Un dolore senza fine

Anni fa, a una manifestazione pubblica ho sentito parole che non dimenticherò mai, parole dure, di una tristezza infinita, di un dolore senza fine. Era la testimonianza di Pietro Bartolo, che per anni è stato il medico in prima linea nel soccorso ai migranti a Lampedusa, ma che troppo spesso ha dovuto esaminare i loro corpi senza vita, quando era troppo tardi per salvarli.
Queste parole non sono per voi, amici di questa pagina che siete sensibili ed empatici sul tema dell’immigrazione. Ma lo dovrebbero leggere gli altri, quelli che si sentono meglio dei migranti, e non hanno capito che se ci sono loro sui barconi e non noi, è solo perché siamo nati dalla parte giusta del mondo e non dobbiamo trovarci di fronte a scelte così atroci, come questo padre, che purtroppo, non potrà più trovare pace.

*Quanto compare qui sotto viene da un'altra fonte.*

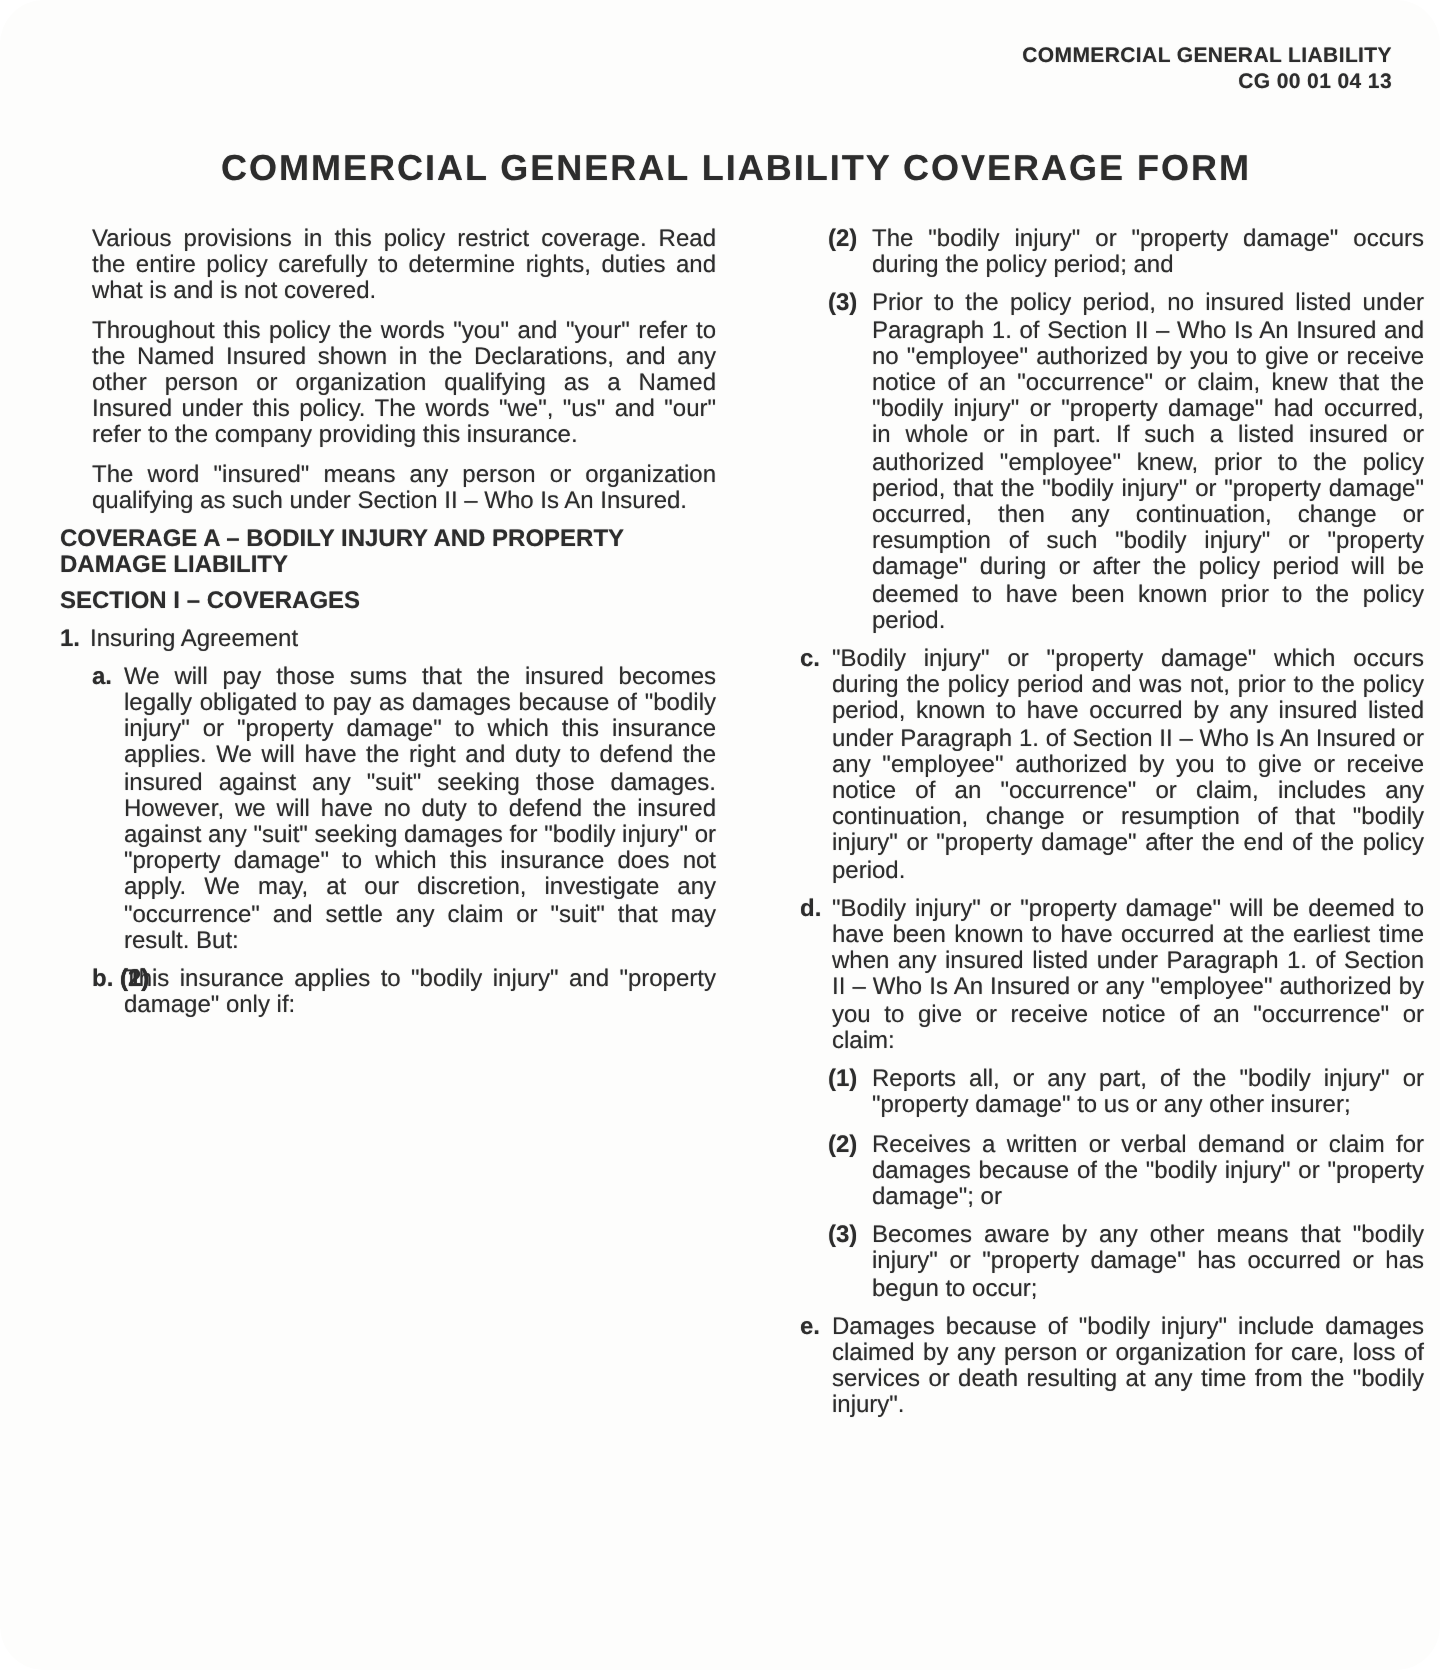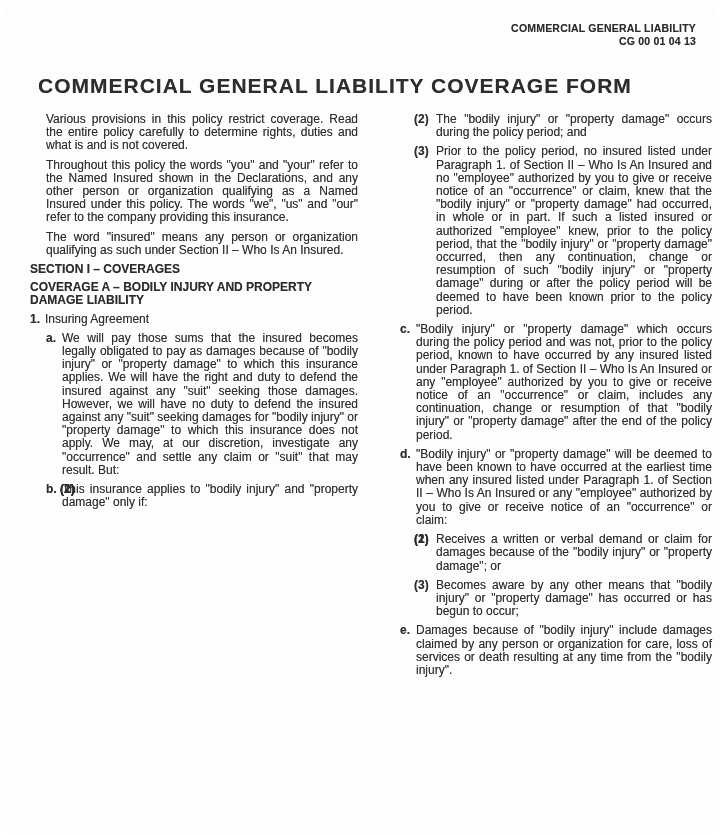"COMMERCIAL GENERAL LIABILITY COVERAGE" .doc-title { font-size: 21px -> 18px; text-align: none -> center }
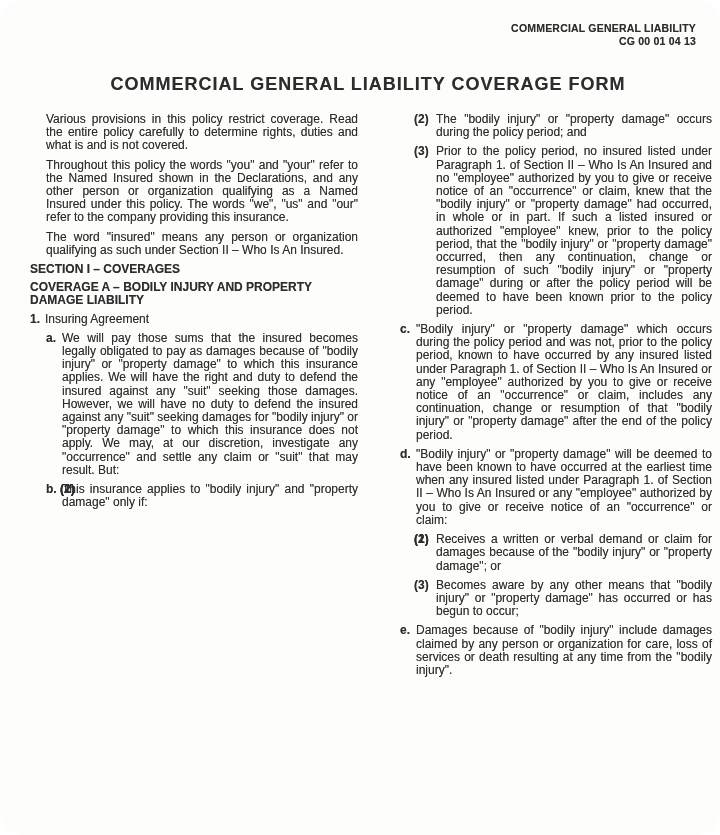"SECTION I – COVERAGES" p.h { order: before "COVERAGE A – BODILY INJURY" -> after "COVERAGE A – BODILY INJURY" }
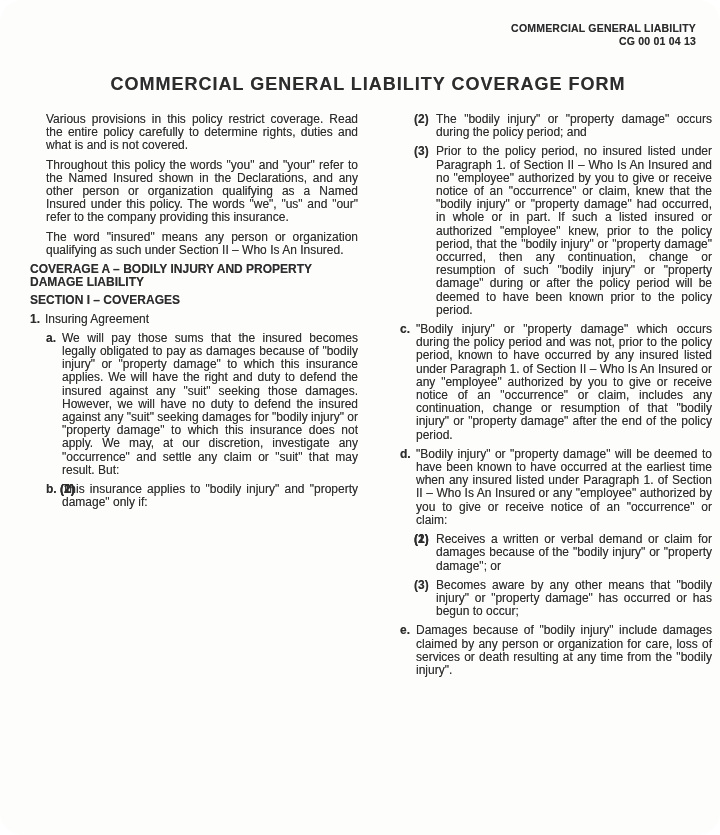"Reports all, or any part," span { html: none -> <span>Reports all, or any part, of the "bodily injury" or "property damage" to us or any other insurer;</span> }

“Quando il barcone si era rovesciato, erano finiti tutti in acqua. Erano più di ottocento. Lui era un ottimo nuotatore e aveva messo il piccolo di nove mesi sotto il maglione, sul suo petto. Poi con una mano aveva afferrato la moglie e con l’altra il figlio di tre anni. Aveva cominciato a nuotare a dorso senza fermarsi. Cercando di rimanere disperatamente a galla. Aspettando i soccorsi che non arrivavano. Un’attesa estenuante. A un certo punto aveva sentito il fiato mancargli all’improvviso, le onde che diventavano sempre più alte e la corrente sempre più forte. Aveva dovuto compiere una scelta. Una scelta definitiva, dalla quale sapeva che non sarebbe più potuto tornare indietro. Sospeso tra la vita e la morte, aveva dovuto pensare, calcolare, valutare e poi decidere. Se avesse continuato a nuotare, sarebbero finiti tutti e quattro sott’acqua, morti, annegati. Così alla fine lo aveva fatto: aveva aperto la mano destra e aveva lasciato quella di suo figlio. Lo aveva visto scomparire, lentamente, per sempre. Mentre me lo raccontava non smetteva di piangere e non riuscivo a smettere nemmeno io. Non ho avuto la freddezza necessaria per reagire e controllarmi. Mi sono sentito sconfitto. Un medico non dovrebbe farsi veder piangere, ma a volte non ce la faccio. Non si può restare freddi davanti a tanto strazio. Ciò che tormentava quell’uomo era che pochi minuti dopo era arrivato l’elicottero a salvarli: «Se avessi resistito solo un altro poco, adesso mio figlio sarebbe qui con noi. Non me lo perdonerò mai».
In mare si muore, non possiamo fare finta di non saperlo, non possiamo chiudere gli occhi.
“E chi oggi vuole erigere muri e respingere i profughi non si comporta tanto diversamente da quei collaboratori di Hitler che la filosofa Hannah Harendt definì «uomini banali». Chi lascia morire in mare migliaia di bambini o consente che vivano in condizioni disumane nei campi profughi di confine non esprime meno crudeltà di loro."
(Pietro Bartolo, Lidia Tilotta, Lacrime di sale: La mia storia quotidiana di medico di Lampedusa fra dolore e speranza, Mondadori 2016).